Quindi la “festa” il 2 ottobre, a San Costantino a Piraino, ne svelerà i segreti.
La sua tolleranza all’arsura e alle torride temperature rendono questo prodotto uno dei 50 alimenti del futuro che, secondo il WWF e la Knorr, aiuteranno a un’alimentazione più sostenibile per il mondo.
Non solo Gelati e marmellate
C’è chi ha pensato ai derivati, tipo gelati, formaggi, marmellate, fino ai fritti ed alle insalate. Molti usano le “pale” essiccate in svariate pietanze.
NON SOLO FRUTTI
Se parliamo di alimentazione, per noi italiani il fico d’India è sinonimo dei suoi frutti. Ma nella sua zona di origine, il Messico, viene consumato anche come verdura. Ed è considerato un’autentica primizia: sono i cosiddetti nopalitos, le foglie giovani che vengono mangiate sia fresche che conservate. Ci si preparano insalate, zuppe e frittate, e sono dotate di proprietà nutritive ottimali, simili – spiega l’esperto – a quelle della nostra fagiolina.
Il fico d’India nella medicina popolare siciliana
In merito alle sue proprietà curative, la tradizione vede il fico d’India (soprattutto le sue pale, più correttamente chiamate “cladodi”) come una pianta quasi miracolosa. I nostri nonni sfruttavano le pale come decongestionanti e antinfiammatori, addirittura curavano le ossa rotte. La medicina popolare siciliana non tardò a comprendere i benefici curativi di questa nuova pianta: i cladodi crudi, interi, al forno o in poltiglia, erano regolarmente usati per curare contusioni, ecchimosi, infiammazioni e persino per la febbre da malaria.

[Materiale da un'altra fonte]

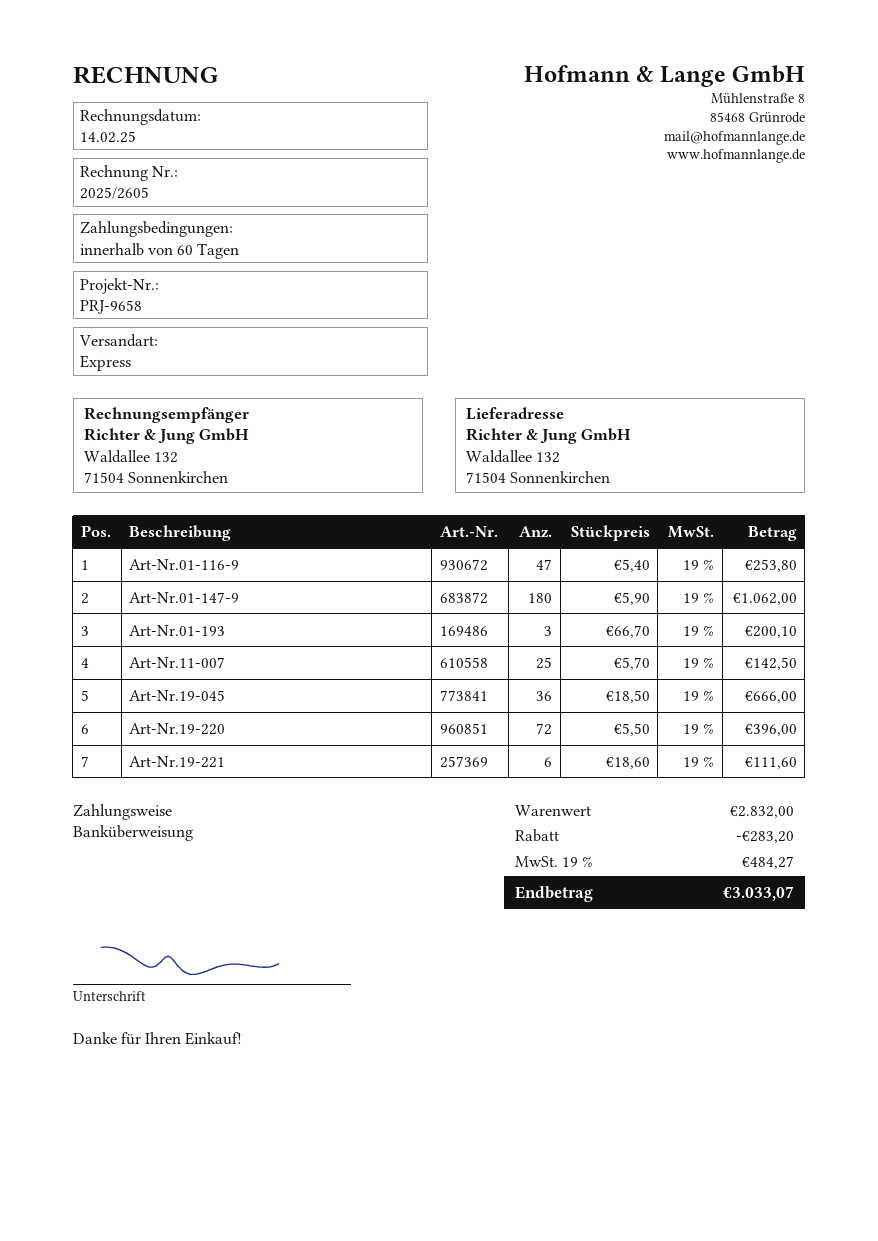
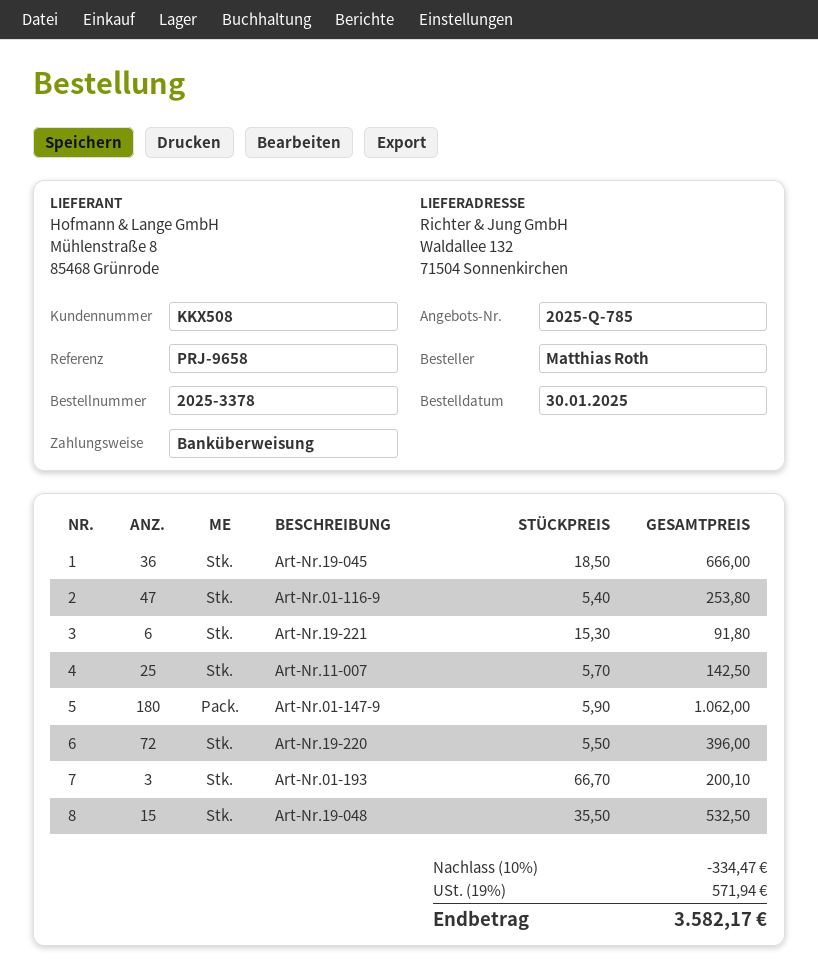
Art-Nr.19-221: 6 x 18.60 = 111.60 -> 6 x 15.30 = 91.80
Art-Nr.19-048: none -> 15 x 35.50 = 532.50
discount: 283.20 -> 334.47
tax: 19% = 484.27 -> 19% = 571.94
total: 3033.07 -> 3582.17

Tra gli studi di Pitrè, in Medicina Popolare Siciliana, si evidenzia un proverbio ancora oggi conosciuto in diverse parti dell’Isola: Quannu unu s’allavanca di ‘nna nucia. Sucu di pala vecchia, e babbaluci; E si sècuta e ‘un ni resta cuntentu: Cci metti ogliu e cira e erva di ventu (Quando uno precipita giù da un noce; (si deve adoperare) succo di pala vecchia di ficodindia; e se non migliora e non ne resta soddisfatto: adoperi olio con cera ed artemisia).
La scozzolatura e i suoi “bastardoni”
Seguendo un’antica tradizione, tra maggio e giugno in Sicilia e nelle altre regioni meridionali, si procede alla cosiddetta “scozzolatura”: per sollecitare la pianta alla seconda fioritura autunnale, vengono rimosse manualmente – con dei piccoli colpetti – i frutti appena nati, e le relative nuove pale. I fichi d’India che cresceranno qualche mese dopo avranno meno fiori, ma dei frutti tardivi dalle pregiate (e ricercate) caratteristiche organolettiche, e prenderanno il nome di “scuzzulati” o “bastarduna”.
Secondo una leggenda, il fico d’India scozzolato nasce da una lite tra due contadini confinanti: volendo danneggiare il vicino di terra, il primo dei due (il “bastarduni”) tagliò i fiori sulle piante del rivale, convinto di aver rovinato la sua raccolta per tutta la stagione. Con le prime piogge, però, cominciarono a crescere dei frutti ancora più grossi e succosi, e la fruttificazione fu solo ritardata e portò un maggiore guadagno alla concorrenza.
Il fico d’India oggi e le prospettive per il futuro
I fichi d’India oggi sono tra i più ghiotti e apprezzati frutti dell’Isola, oltre ad essere un importante alleato nell’economia territoriale. L’agricoltura siciliana negli ultimi decenni lo ha rinominato “petrolio verde”: con le nuove tecnologie sono stati scoperti tantissimi nuovi utilizzi di questa pianta nell’economia circolare (come la possibilità di creare una plastica biodegradabile dalle cladodi, da cui già si estrae la mucillagine per realizzare una particolare pellicola).
Oggi il fico d’India è un simbolo distintivo del paesaggio siciliano. Il “Ficodindia dell’Etna” è DOP dal 2003. Nel 2012 anche la città di San Cono (CT) ottenne il riconoscimento DOP come prima produttrice di fichi d’India d’Europa, rendendo la Sicilia seconda, a livello internazionale, solo al Messico e all’America.
UNA ‘SPUGNA’ ANTI-INQUINAMENTO
Altra capacità sorprendente è infine quella di assorbire altissime quantità di CO2. L’Opuntia ficus-indica è infatti in grado di fissare (e quindi eliminare dall’atmosfera) circa cinque tonnellate di anidride carbonica per ettaro di coltivazione, uno dei valori più alti tra le specie vegetali conosciute. E non solo, perché il fico d’India fa anche di più: tollera un ambiente con alte concentrazioni di anidride carbonica, e anzi vi prospera.